◆ **What to do**
Print, exactly as they appear in the listing below, the lines from the line with "payment method: PayPal -> bank transfer" to the line with "total: 25017.28 -> 29541.71", with both end lines kept.

◆ **Supplied records**
━━━━
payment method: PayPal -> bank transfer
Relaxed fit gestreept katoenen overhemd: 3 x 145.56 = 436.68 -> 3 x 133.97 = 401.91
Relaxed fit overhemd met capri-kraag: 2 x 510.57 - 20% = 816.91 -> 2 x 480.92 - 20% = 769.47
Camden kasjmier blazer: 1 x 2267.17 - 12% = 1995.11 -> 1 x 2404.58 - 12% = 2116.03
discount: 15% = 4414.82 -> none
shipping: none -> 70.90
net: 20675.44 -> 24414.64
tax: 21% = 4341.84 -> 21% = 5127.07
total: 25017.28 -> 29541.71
━━━━
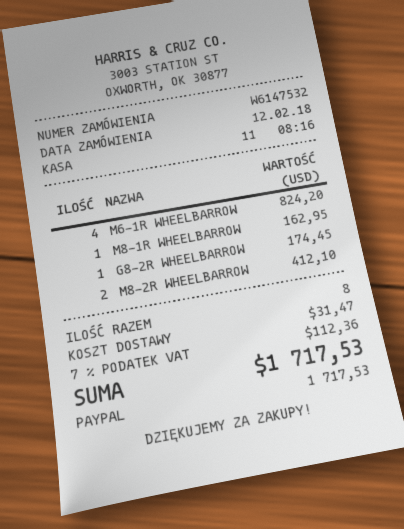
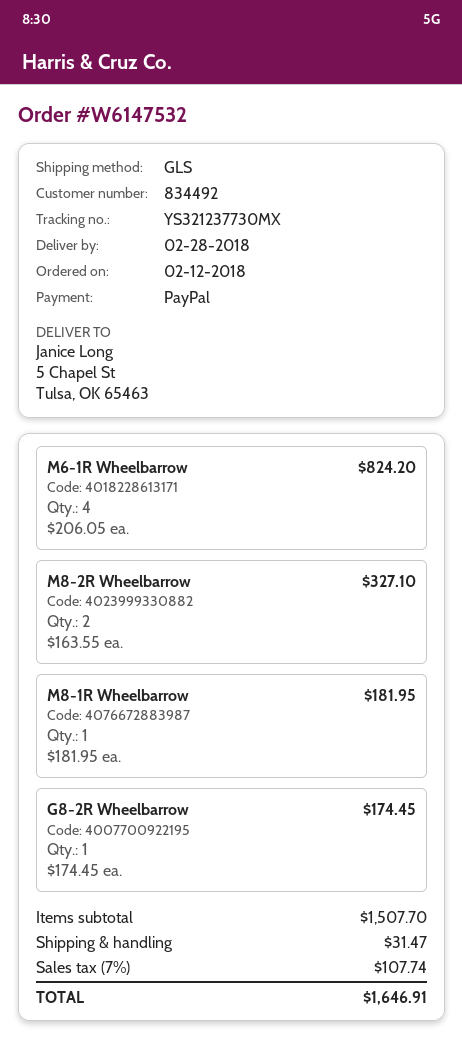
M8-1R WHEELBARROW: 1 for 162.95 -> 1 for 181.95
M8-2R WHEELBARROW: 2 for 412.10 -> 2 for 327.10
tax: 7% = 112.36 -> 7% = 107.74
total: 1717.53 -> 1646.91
━━━━
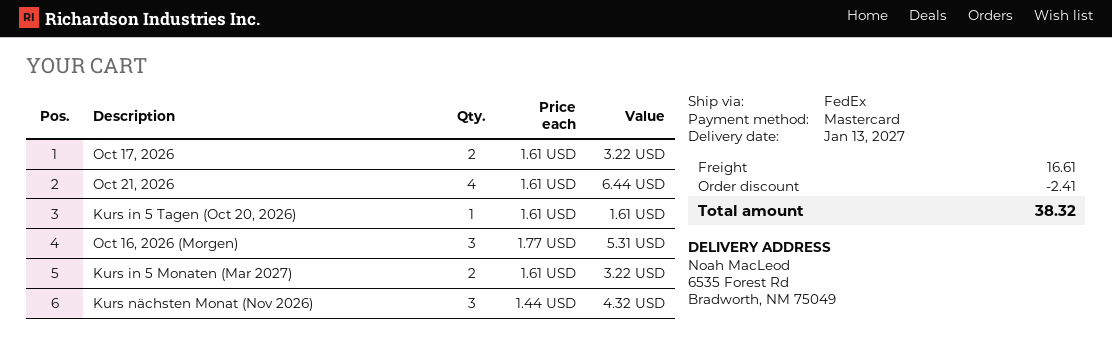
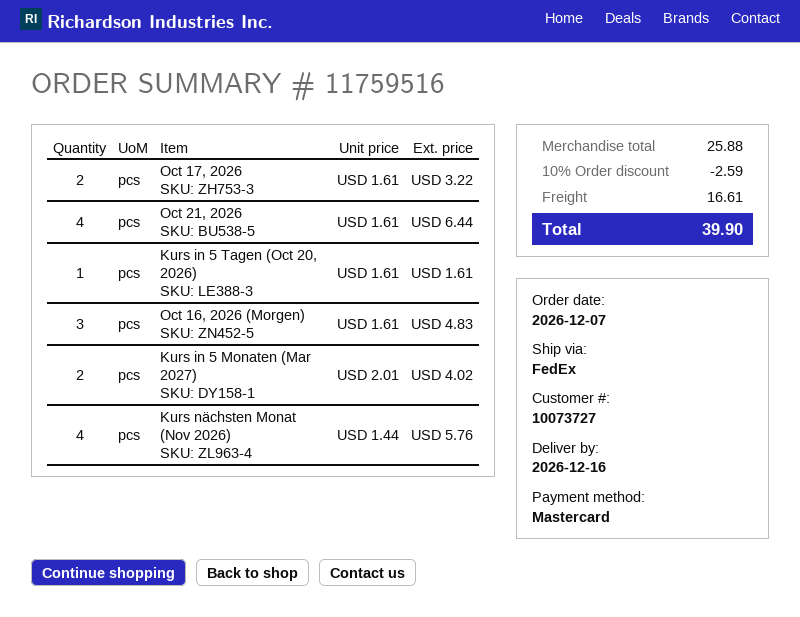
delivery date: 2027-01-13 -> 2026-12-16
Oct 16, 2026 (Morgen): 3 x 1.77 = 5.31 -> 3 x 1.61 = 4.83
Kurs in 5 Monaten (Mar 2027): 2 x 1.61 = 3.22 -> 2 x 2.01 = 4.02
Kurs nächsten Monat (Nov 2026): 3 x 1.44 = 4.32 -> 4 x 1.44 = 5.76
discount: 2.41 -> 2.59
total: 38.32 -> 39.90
━━━━
◆ **Solution**
payment method: PayPal -> bank transfer
Relaxed fit gestreept katoenen overhemd: 3 x 145.56 = 436.68 -> 3 x 133.97 = 401.91
Relaxed fit overhemd met capri-kraag: 2 x 510.57 - 20% = 816.91 -> 2 x 480.92 - 20% = 769.47
Camden kasjmier blazer: 1 x 2267.17 - 12% = 1995.11 -> 1 x 2404.58 - 12% = 2116.03
discount: 15% = 4414.82 -> none
shipping: none -> 70.90
net: 20675.44 -> 24414.64
tax: 21% = 4341.84 -> 21% = 5127.07
total: 25017.28 -> 29541.71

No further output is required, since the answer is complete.